[HOW TO COMPLETE THIS TASK]: Each of the records that follow needs an exact reproduction.

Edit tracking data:
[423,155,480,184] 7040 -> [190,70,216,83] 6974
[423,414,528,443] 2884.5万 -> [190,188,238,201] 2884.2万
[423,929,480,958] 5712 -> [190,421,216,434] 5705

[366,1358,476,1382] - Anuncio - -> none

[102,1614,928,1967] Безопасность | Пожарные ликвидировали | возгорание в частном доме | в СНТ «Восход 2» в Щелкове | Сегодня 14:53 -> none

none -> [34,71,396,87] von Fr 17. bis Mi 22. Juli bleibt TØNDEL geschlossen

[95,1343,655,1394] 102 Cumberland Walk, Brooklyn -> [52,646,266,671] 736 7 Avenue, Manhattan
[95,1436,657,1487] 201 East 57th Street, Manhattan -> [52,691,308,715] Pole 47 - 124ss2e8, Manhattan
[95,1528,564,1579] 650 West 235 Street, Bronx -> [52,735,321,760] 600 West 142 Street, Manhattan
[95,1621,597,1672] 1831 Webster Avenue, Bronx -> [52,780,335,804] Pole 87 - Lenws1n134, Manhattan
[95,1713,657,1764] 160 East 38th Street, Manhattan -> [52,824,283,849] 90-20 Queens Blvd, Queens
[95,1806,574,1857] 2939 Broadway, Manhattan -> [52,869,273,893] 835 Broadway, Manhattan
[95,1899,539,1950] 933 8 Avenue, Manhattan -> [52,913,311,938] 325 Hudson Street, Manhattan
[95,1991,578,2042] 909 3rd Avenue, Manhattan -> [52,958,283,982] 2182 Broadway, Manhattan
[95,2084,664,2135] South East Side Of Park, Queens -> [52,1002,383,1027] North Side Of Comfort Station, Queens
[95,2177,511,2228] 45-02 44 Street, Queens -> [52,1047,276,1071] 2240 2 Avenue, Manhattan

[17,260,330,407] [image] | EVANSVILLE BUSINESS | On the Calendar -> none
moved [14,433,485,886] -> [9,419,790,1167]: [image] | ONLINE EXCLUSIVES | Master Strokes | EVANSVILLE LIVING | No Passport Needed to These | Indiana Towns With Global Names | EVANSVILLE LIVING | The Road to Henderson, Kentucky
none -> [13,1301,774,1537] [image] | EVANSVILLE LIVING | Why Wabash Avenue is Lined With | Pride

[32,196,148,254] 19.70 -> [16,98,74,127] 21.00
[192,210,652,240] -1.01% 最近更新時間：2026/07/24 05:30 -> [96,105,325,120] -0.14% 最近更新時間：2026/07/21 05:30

[YOUR RESPONSE]:
[423,155,480,184] 7040 -> [190,70,216,83] 6974
[423,414,528,443] 2884.5万 -> [190,188,238,201] 2884.2万
[423,929,480,958] 5712 -> [190,421,216,434] 5705

[366,1358,476,1382] - Anuncio - -> none

[102,1614,928,1967] Безопасность | Пожарные ликвидировали | возгорание в частном доме | в СНТ «Восход 2» в Щелкове | Сегодня 14:53 -> none

none -> [34,71,396,87] von Fr 17. bis Mi 22. Juli bleibt TØNDEL geschlossen

[95,1343,655,1394] 102 Cumberland Walk, Brooklyn -> [52,646,266,671] 736 7 Avenue, Manhattan
[95,1436,657,1487] 201 East 57th Street, Manhattan -> [52,691,308,715] Pole 47 - 124ss2e8, Manhattan
[95,1528,564,1579] 650 West 235 Street, Bronx -> [52,735,321,760] 600 West 142 Street, Manhattan
[95,1621,597,1672] 1831 Webster Avenue, Bronx -> [52,780,335,804] Pole 87 - Lenws1n134, Manhattan
[95,1713,657,1764] 160 East 38th Street, Manhattan -> [52,824,283,849] 90-20 Queens Blvd, Queens
[95,1806,574,1857] 2939 Broadway, Manhattan -> [52,869,273,893] 835 Broadway, Manhattan
[95,1899,539,1950] 933 8 Avenue, Manhattan -> [52,913,311,938] 325 Hudson Street, Manhattan
[95,1991,578,2042] 909 3rd Avenue, Manhattan -> [52,958,283,982] 2182 Broadway, Manhattan
[95,2084,664,2135] South East Side Of Park, Queens -> [52,1002,383,1027] North Side Of Comfort Station, Queens
[95,2177,511,2228] 45-02 44 Street, Queens -> [52,1047,276,1071] 2240 2 Avenue, Manhattan

[17,260,330,407] [image] | EVANSVILLE BUSINESS | On the Calendar -> none
moved [14,433,485,886] -> [9,419,790,1167]: [image] | ONLINE EXCLUSIVES | Master Strokes | EVANSVILLE LIVING | No Passport Needed to These | Indiana Towns With Global Names | EVANSVILLE LIVING | The Road to Henderson, Kentucky
none -> [13,1301,774,1537] [image] | EVANSVILLE LIVING | Why Wabash Avenue is Lined With | Pride

[32,196,148,254] 19.70 -> [16,98,74,127] 21.00
[192,210,652,240] -1.01% 最近更新時間：2026/07/24 05:30 -> [96,105,325,120] -0.14% 最近更新時間：2026/07/21 05:30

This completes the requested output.